In an alarming development, the crypto exchange dYdX has announced that its version 3.0 website has been compromised in a sophisticated DNS attack. According to a social media post from the exchange’s team, an attacker has installed a malicious program on the official domain for dYdX v3, which is located at dydx.exchange.
Users are being urgently advised not to visit the v3 website or click any links associated with it until further notice. The team reassured users that the version 4.0 platform on the Cosmos blockchain remains secure and fully operational.
Despite the breach, dYdX has confirmed that the app’s smart contracts and user funds are safe. The issue is isolated to the user interface, meaning that deposits should not be at risk. However, users are cautioned against attempting withdrawals via the compromised site.
The modus operandi of the dYdX website attack appears to be similar, targeting users’ wallets once connected. If a user with an active wallet connects to the site and signs a request, their account could be drained of its funds.
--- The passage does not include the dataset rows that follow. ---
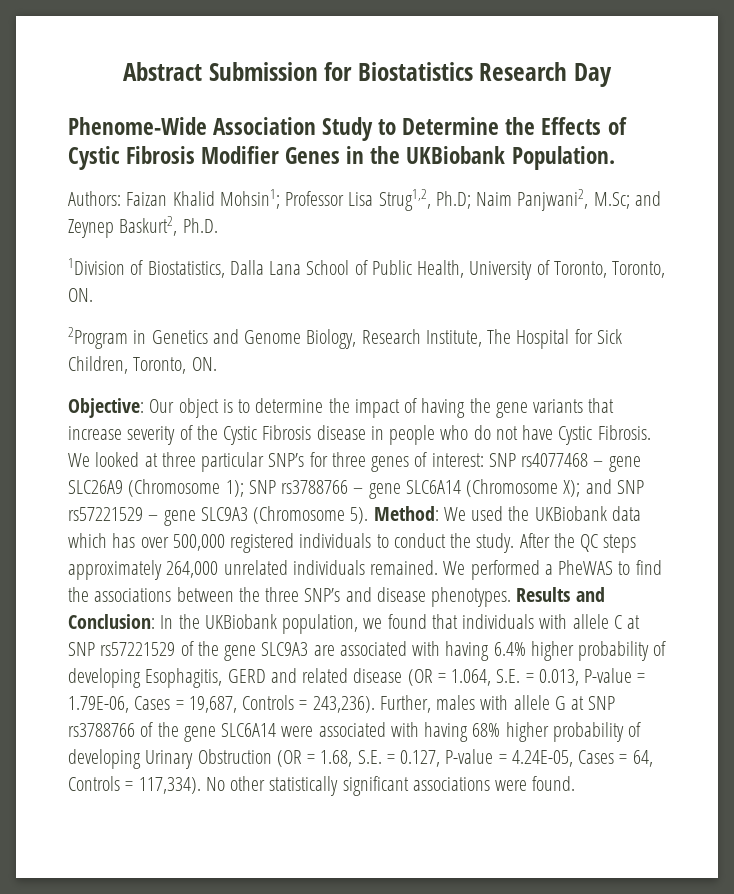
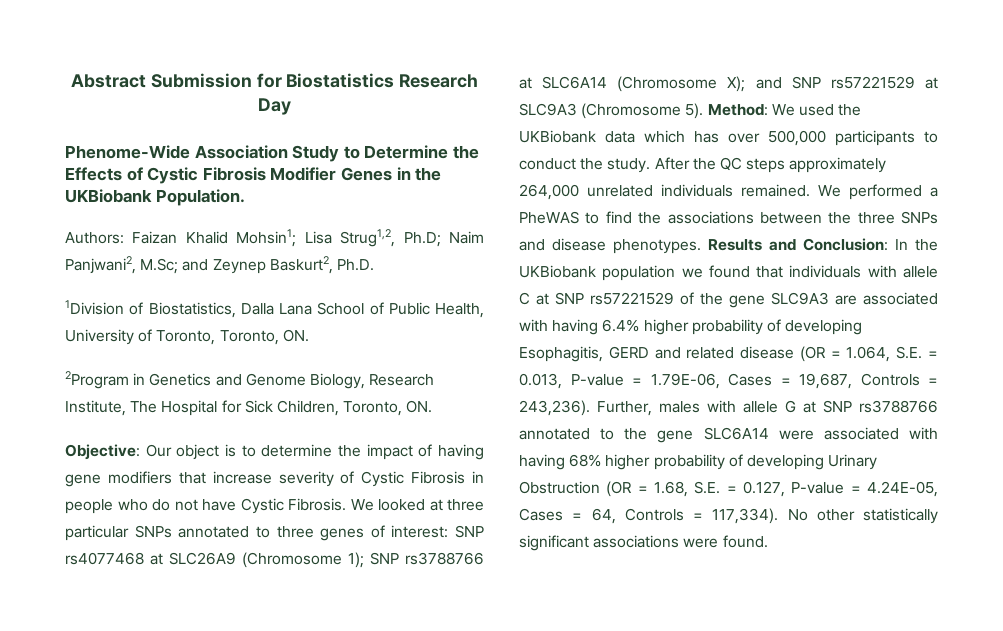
- Authors: Faizan Khalid Mohsin1; Professor Lisa Strug1,2, Ph.D; Naim Panjwani2, M.Sc; and Zeynep Baskurt2, Ph.D.
+ Authors: Faizan Khalid Mohsin1; Lisa Strug1,2, Ph.D; Naim Panjwani2, M.Sc; and Zeynep Baskurt2, Ph.D.
- Objective: Our object is to determine the impact of having the gene variants that increase severity of the Cystic Fibrosis disease in people who do not have Cystic Fibrosis.
+ Objective: Our object is to determine the impact of having gene modifiers that increase severity of Cystic Fibrosis in people who do not have Cystic Fibrosis.
- We looked at three particular SNP’s for three genes of interest: SNP rs4077468 – gene SLC26A9 (Chromosome 1); SNP rs3788766 – gene SLC6A14 (Chromosome X); and SNP rs57221529 – gene SLC9A3 (Chromosome 5).
+ We looked at three particular SNPs annotated to three genes of interest: SNP rs4077468 at SLC26A9 (Chromosome 1); SNP rs3788766 at SLC6A14 (Chromosome X); and SNP rs57221529 at SLC9A3 (Chromosome 5).
- Method: We used the UKBiobank data which has over 500,000 registered individuals to conduct the study.
+ Method: We used the UKBiobank data which has over 500,000 participants to conduct the study.
- We performed a PheWAS to find the associations between the three SNP’s and disease phenotypes.
+ We performed a PheWAS to find the associations between the three SNPs and disease phenotypes.
- Results and Conclusion: In the UKBiobank population, we found that individuals with allele C at SNP rs57221529 of the gene SLC9A3 are associated with having 6.4% higher probability of developing Esophagitis, GERD and related disease (OR = 1.064, S.E. = 0.013, P-value = 1.79E-06, Cases = 19,687, Controls = 243,236).
+ Results and Conclusion: In the UKBiobank population we found that individuals with allele C at SNP rs57221529 of the gene SLC9A3 are associated with having 6.4% higher probability of developing Esophagitis, GERD and related disease (OR = 1.064, S.E. = 0.013, P-value = 1.79E-06, Cases = 19,687, Controls = 243,236).
- Further, males with allele G at SNP rs3788766 of the gene SLC6A14 were associated with having 68% higher probability of developing Urinary Obstruction (OR = 1.68, S.E. = 0.127, P-value = 4.24E-05, Cases = 64, Controls = 117,334).
+ Further, males with allele G at SNP rs3788766 annotated to the gene SLC6A14 were associated with having 68% higher probability of developing Urinary Obstruction (OR = 1.68, S.E. = 0.127, P-value = 4.24E-05, Cases = 64, Controls = 117,334).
As of now, the dYdX team has not provided specific details on how the domain name was hijacked. However, DNS hijacking attempts against Web3 protocols have been on the rise.
This incident highlights the growing threat of DNS hijacking in the crypto space and underscores the importance of vigilance and robust security measures. Users are encouraged to stay informed through official channels and avoid interacting with potentially compromised platforms.